Take and shave him the bredth of a saucer on both sides there as you will spur him.  Then take a launcette [a medical instrument] and put him through the skin in six or seven places the length of wheat corn.  And then take a “hawndeler”(?) and raise up the skin from the flesh.  Then put it full of salt.  This will make his sides to bleed.  And then keep him three days from riding.  Then sit on him a child with a pair of spurs.  Spur him in the same place.  And then at night wash him in the same place with salt, piss, and nettles sodden therin.  This shall grieve him so sore that he will never abide {the} spur after.  Then take half a pint of honey and anoint the place therewith three or four time and it shall make him whole”

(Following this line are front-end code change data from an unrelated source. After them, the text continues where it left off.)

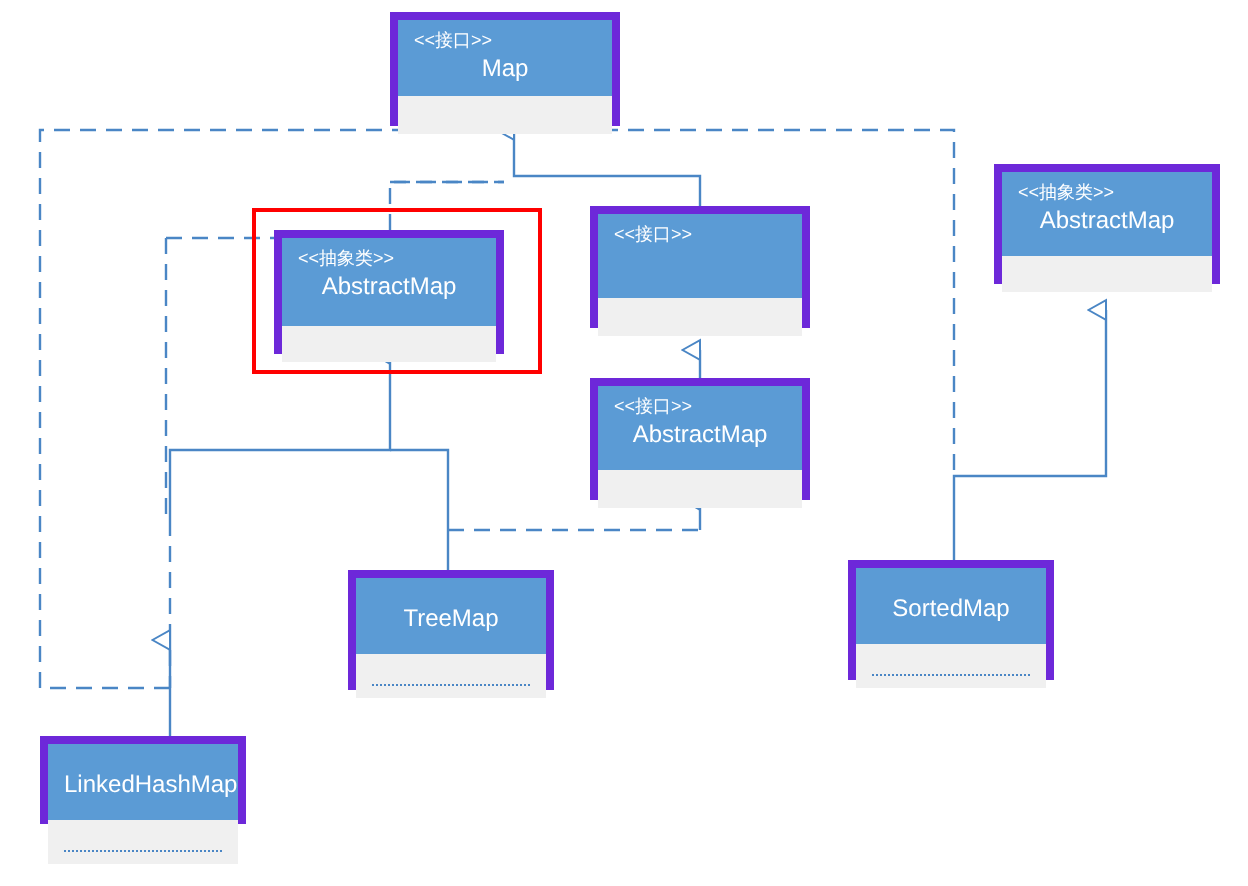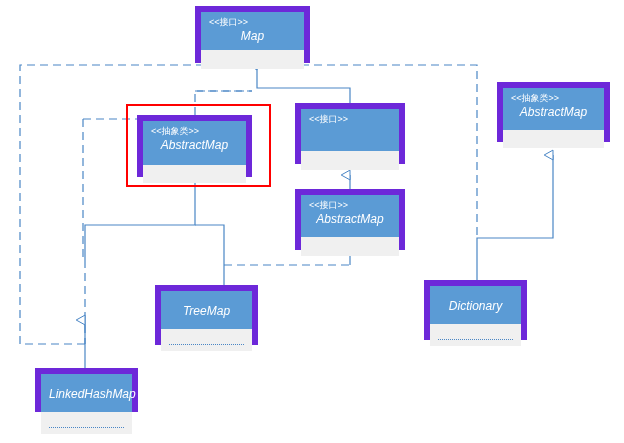--- a/index.html
+++ b/index.html
@@ -20,41 +20,40 @@
     left: 0;
     top: 0;
     width: 624px;
     height: 443px;
     pointer-events: none;
   }
   .node {
     position: absolute;
     box-sizing: border-box;
     background: #ffffff;
-    border: 6px solid #6d28d9;
+    border: 4px solid #6d28d9;
   }
   .node-head {
     background: #5B9BD5;
     color: #ffffff;
     box-sizing: border-box;
     padding: 5px 8px 6px 8px;
   }
   .stereotype {
     font-size: 9px;
     line-height: 11px;
     text-align: left;
     color: #ffffff;
     letter-spacing: 0px;
   }
   .nodename {
     font-size: 12px;
     line-height: 16px;
     text-align: center;
     color: #ffffff;
-    font-style: italic;
   }
   .node-body {
     background: #f0f0f0;
     box-sizing: border-box;
     position: relative;
   }
   .node-body .memberline {
     position: absolute;
     left: 8px;
     right: 8px;
@@ -150,41 +149,41 @@
 
   <div class="node" style="left:497px; top:82px; width:113px; height:60px;">
     <div class="node-head" style="height:42px;">
       <div class="stereotype">&lt;&lt;抽象类&gt;&gt;</div>
       <div class="nodename">AbstractMap</div>
     </div>
     <div class="node-body" style="height:18px;"></div>
   </div>
 
 
-  <div class="node" style="left:155px; top:285px; width:103px; height:60px;">
+  <div class="node" style="left:174px; top:285px; width:103px; height:60px;">
     <div class="node-head" style="height:38px;">
       <div class="stereotype"></div>
       <div class="nodename" style="line-height:30px;">TreeMap</div>
     </div>
     <div class="node-body" style="height:22px;">
       <div class="memberline"></div>
     </div>
   </div>
 
   <div class="node" style="left:424px; top:280px; width:103px; height:60px;">
     <div class="node-head" style="height:38px;">
       <div class="stereotype"></div>
-      <div class="nodename" style="line-height:30px;">Dictionary</div>
+      <div class="nodename" style="line-height:30px;">SortedMap</div>
     </div>
     <div class="node-body" style="height:22px;">
       <div class="memberline"></div>
     </div>
   </div>
 
-  <div class="node" style="left:35px; top:368px; width:103px; height:44px;">
+  <div class="node" style="left:20px; top:368px; width:103px; height:44px;">
     <div class="node-head" style="height:38px;">
       <div class="stereotype"></div>
       <div class="nodename" style="line-height:30px;">LinkedHashMap</div>
     </div>
     <div class="node-body" style="height:22px;">
       <div class="memberline"></div>
     </div>
   </div>
 
   <div class="highlight-box" style="left:126px; top:104px; width:145px; height:83px;"></div>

Obviously this is totally barbaric in our eyes, but looking through the eyes of the practitioner five hundred years ago it was a means to an end.  That the treatment calls for honey to be applied to the wound for three or four days afterwards illustrates that this is not an attempt to maliciously inflict pain on an innocent animal, as we unfortunately hear too often in our modern society, but a crude, clumsy (and probably counter-productive) attempt to remedy the problem of a horse that has probably been over-spurred in it’s past.

Not all of the treatments were harsh though.  The advice for encouraging your horse to follow you is to fill a bag oatmeal and honey and tie it next to your skin, so that when you work you sweat into the bag.  The idea is then not to feed your horse for a day and then to bribe him with it, the theory being that the sweet food after a few days’ abstinence has your scent on it and he associates it with you, and will therefore follow you.

An interesting piece of advice is how to predict a colt’s eventual height.  It tells you to measure him from the lowest hair on a hoof of one of his forefeet, up to the highest point on his “Mary bone” (knee joint).  Then measure from the knee to the withers.  Compare this with the height from the ground directly up to the withers, the difference being the eventual amount he will grow, as according to the author, the length of the canon bone is the same throughout a horse’s life.  Interestingly, whilst in Portugal in 2013 this was the same advice given to me when I was looking at one of two colts that we eventually bought as unbroken youngstock.

Although the advice and the remedies given in the treatise seem bizarre, cruel, and counter-productive, medieval people, for all their superstitious beliefs and lack of scientific understanding were an immensely practical society.  Materials and livestock were expensive in a world where widespread mass-production and automation were many hundreds of years away, and there must have been an element of successful trial and error (as well as superstition) in most of the things that they did, especially as some of the practices are described in later manuals and therefore survive.  Who is not to say that if, 500 years from now the latest equine veterinary journal is discovered it will not be branded cruel, clumsy and ineffective?